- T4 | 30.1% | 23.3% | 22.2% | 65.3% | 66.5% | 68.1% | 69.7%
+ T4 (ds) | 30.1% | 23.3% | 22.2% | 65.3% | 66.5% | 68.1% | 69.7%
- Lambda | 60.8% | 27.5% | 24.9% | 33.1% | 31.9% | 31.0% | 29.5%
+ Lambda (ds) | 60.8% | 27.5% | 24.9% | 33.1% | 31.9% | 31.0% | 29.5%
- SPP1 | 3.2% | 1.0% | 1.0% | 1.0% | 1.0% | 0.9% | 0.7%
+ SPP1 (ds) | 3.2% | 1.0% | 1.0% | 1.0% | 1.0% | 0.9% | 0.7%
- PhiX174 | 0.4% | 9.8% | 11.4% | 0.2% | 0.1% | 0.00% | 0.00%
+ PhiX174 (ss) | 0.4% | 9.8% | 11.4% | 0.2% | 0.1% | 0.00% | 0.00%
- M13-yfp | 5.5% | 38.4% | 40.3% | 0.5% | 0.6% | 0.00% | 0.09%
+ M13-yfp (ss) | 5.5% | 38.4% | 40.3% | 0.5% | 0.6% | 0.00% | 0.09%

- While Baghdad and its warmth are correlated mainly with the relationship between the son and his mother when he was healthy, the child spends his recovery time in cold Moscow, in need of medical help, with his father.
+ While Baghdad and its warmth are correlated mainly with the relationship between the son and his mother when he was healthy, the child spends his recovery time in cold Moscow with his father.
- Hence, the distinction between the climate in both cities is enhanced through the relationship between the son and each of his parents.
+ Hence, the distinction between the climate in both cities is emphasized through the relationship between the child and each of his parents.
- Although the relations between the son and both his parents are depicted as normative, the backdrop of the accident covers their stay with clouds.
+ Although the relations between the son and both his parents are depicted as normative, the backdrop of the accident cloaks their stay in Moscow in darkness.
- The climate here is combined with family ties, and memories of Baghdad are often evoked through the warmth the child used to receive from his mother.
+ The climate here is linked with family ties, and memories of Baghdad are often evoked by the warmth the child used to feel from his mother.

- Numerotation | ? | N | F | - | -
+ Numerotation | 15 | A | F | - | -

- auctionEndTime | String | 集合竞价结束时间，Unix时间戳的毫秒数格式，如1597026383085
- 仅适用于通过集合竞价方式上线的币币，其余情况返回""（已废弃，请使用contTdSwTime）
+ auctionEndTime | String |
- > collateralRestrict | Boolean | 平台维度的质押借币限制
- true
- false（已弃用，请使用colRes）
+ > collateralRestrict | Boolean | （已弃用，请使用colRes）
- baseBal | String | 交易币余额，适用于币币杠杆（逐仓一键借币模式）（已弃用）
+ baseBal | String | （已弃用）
****************
(TO DO) Your response must consist of every line above, reproduced exactly.

(YOUR SOLUTION)
- T4 | 30.1% | 23.3% | 22.2% | 65.3% | 66.5% | 68.1% | 69.7%
+ T4 (ds) | 30.1% | 23.3% | 22.2% | 65.3% | 66.5% | 68.1% | 69.7%
- Lambda | 60.8% | 27.5% | 24.9% | 33.1% | 31.9% | 31.0% | 29.5%
+ Lambda (ds) | 60.8% | 27.5% | 24.9% | 33.1% | 31.9% | 31.0% | 29.5%
- SPP1 | 3.2% | 1.0% | 1.0% | 1.0% | 1.0% | 0.9% | 0.7%
+ SPP1 (ds) | 3.2% | 1.0% | 1.0% | 1.0% | 1.0% | 0.9% | 0.7%
- PhiX174 | 0.4% | 9.8% | 11.4% | 0.2% | 0.1% | 0.00% | 0.00%
+ PhiX174 (ss) | 0.4% | 9.8% | 11.4% | 0.2% | 0.1% | 0.00% | 0.00%
- M13-yfp | 5.5% | 38.4% | 40.3% | 0.5% | 0.6% | 0.00% | 0.09%
+ M13-yfp (ss) | 5.5% | 38.4% | 40.3% | 0.5% | 0.6% | 0.00% | 0.09%

- While Baghdad and its warmth are correlated mainly with the relationship between the son and his mother when he was healthy, the child spends his recovery time in cold Moscow, in need of medical help, with his father.
+ While Baghdad and its warmth are correlated mainly with the relationship between the son and his mother when he was healthy, the child spends his recovery time in cold Moscow with his father.
- Hence, the distinction between the climate in both cities is enhanced through the relationship between the son and each of his parents.
+ Hence, the distinction between the climate in both cities is emphasized through the relationship between the child and each of his parents.
- Although the relations between the son and both his parents are depicted as normative, the backdrop of the accident covers their stay with clouds.
+ Although the relations between the son and both his parents are depicted as normative, the backdrop of the accident cloaks their stay in Moscow in darkness.
- The climate here is combined with family ties, and memories of Baghdad are often evoked through the warmth the child used to receive from his mother.
+ The climate here is linked with family ties, and memories of Baghdad are often evoked by the warmth the child used to feel from his mother.

- Numerotation | ? | N | F | - | -
+ Numerotation | 15 | A | F | - | -

- auctionEndTime | String | 集合竞价结束时间，Unix时间戳的毫秒数格式，如1597026383085
- 仅适用于通过集合竞价方式上线的币币，其余情况返回""（已废弃，请使用contTdSwTime）
+ auctionEndTime | String |
- > collateralRestrict | Boolean | 平台维度的质押借币限制
- true
- false（已弃用，请使用colRes）
+ > collateralRestrict | Boolean | （已弃用，请使用colRes）
- baseBal | String | 交易币余额，适用于币币杠杆（逐仓一键借币模式）（已弃用）
+ baseBal | String | （已弃用）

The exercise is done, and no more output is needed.